All alarm companies have similar challenges such as selling more systems, getting higher margins on sold systems, improving the productivity of installation and service technicians, providing better customer service, and controlling inventory, according to Lee.

Starting with Shakopee, Minn.-based Open Systems' Traverse as its accounting system, AlarmBase addresses client needs in the following areas: customer contacts, systems, recurring billing, job management, customer service, quote/proposal management, and inventory control integrated with job management. Alpine structures its transactions with a term of five years. For a medium-large sized alarm company with approximately 4,000 monitored customers and 12 technicians, typical pricing would be approximately $25,000 upfront for software and services, and a monthly payment of around $1,000 would include software maintenance and limited technical support.

Terry Colton, senior application consultant of Portland, Ore.-based Polar Systems, says, "The No. 1 thing when working with a niche is to have genuine expertise. You need to be able to show the client your experience. Either you're lucky enough to have had a big job in the industry that taught you what you needed to know or you hire someone that knows the industry."
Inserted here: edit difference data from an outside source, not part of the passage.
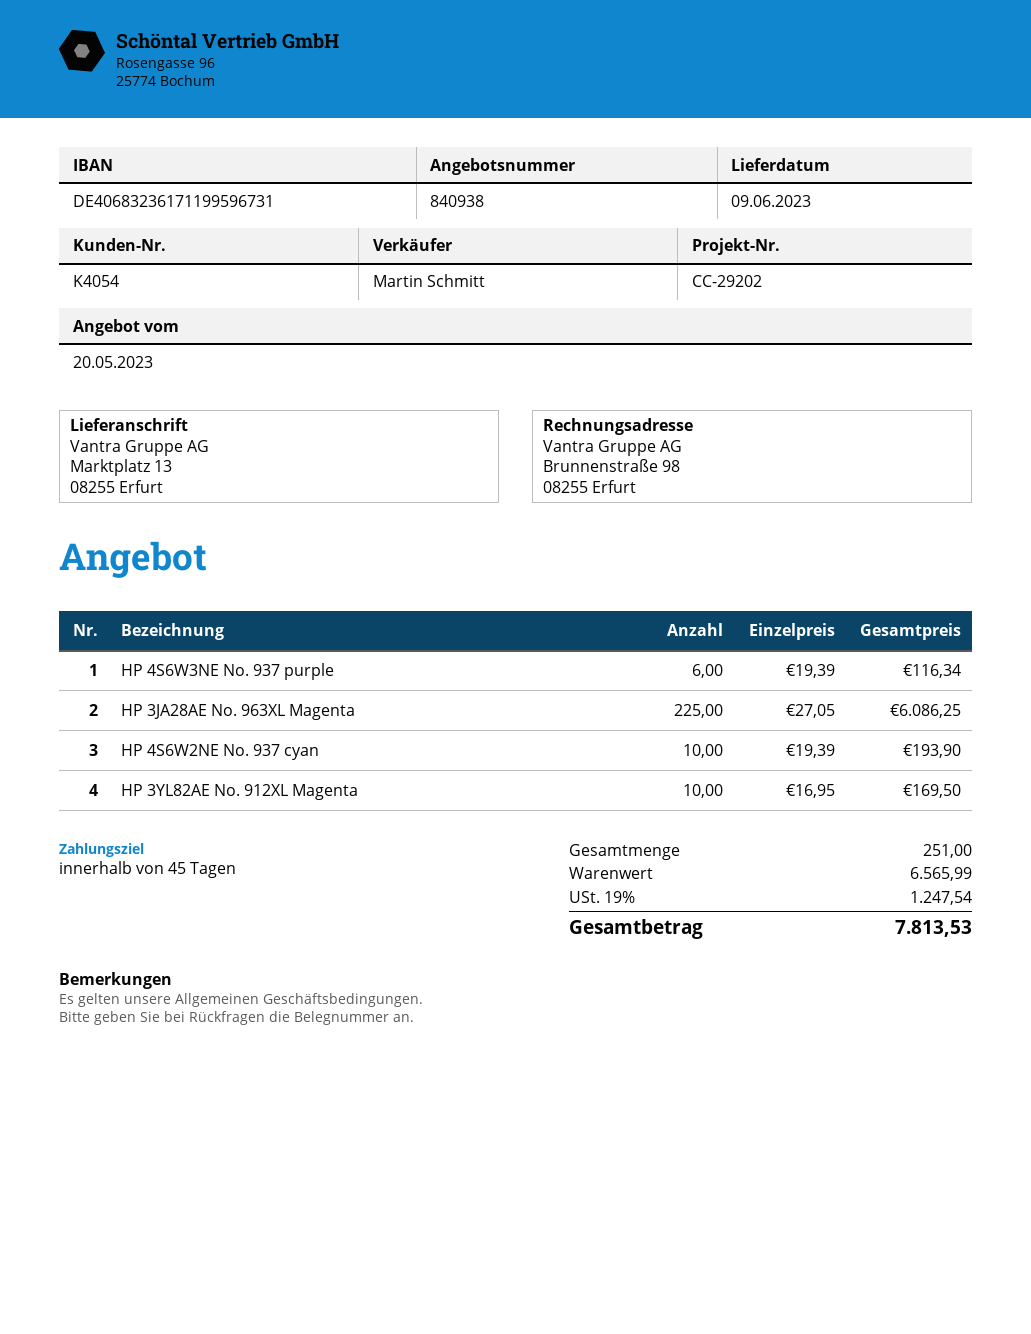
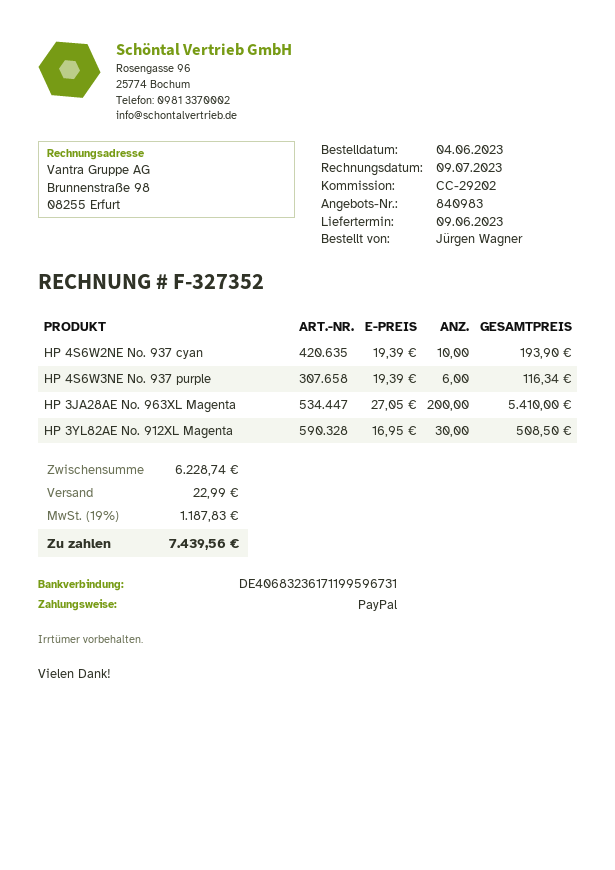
quote number: 840938 -> 840983
HP 3JA28AE No. 963XL Magenta: 225 x 27.05 = 6086.25 -> 200 x 27.05 = 5410.00
HP 3YL82AE No. 912XL Magenta: 10 x 16.95 = 169.50 -> 30 x 16.95 = 508.50
subtotal: 6565.99 -> 6228.74
shipping: none -> 22.99
tax: 19% = 1247.54 -> 19% = 1187.83
total: 7813.53 -> 7439.56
Colton sold Novato, Calif.-based AccountMate's product into a large nursery seven years ago. The implementation called for heavy modifications, and "taught me all about the nursery industry."

Since then, the firm works with growers in two ways: customizing AccountMate, or working with a company that has an industry-specific solution for growers and Colton provides the link to AccountMate. "AccountMate has the ability to be modified and is the perfect accounting for verticals because it's malleable. A lot of software written for verticals has bad accounting," adds Colton.

Although Colton also still sells horizontally and 10 percent of her revenue is attributed to the vertical, she says, "The advantage of a niche is the marketing techniques. Verticals tend to be a tight-knit community, nationwide. Working with one company introduces you to another, and you establish credentials within the industry."

"Once we worked with the ISVs to create the solution, we brought interested partners together, and held a three-day training course for the product," says Dan Kraus, vice president of SAP Business One, SAP America. "We also created templates, charts of accounts, and marketing for the solution."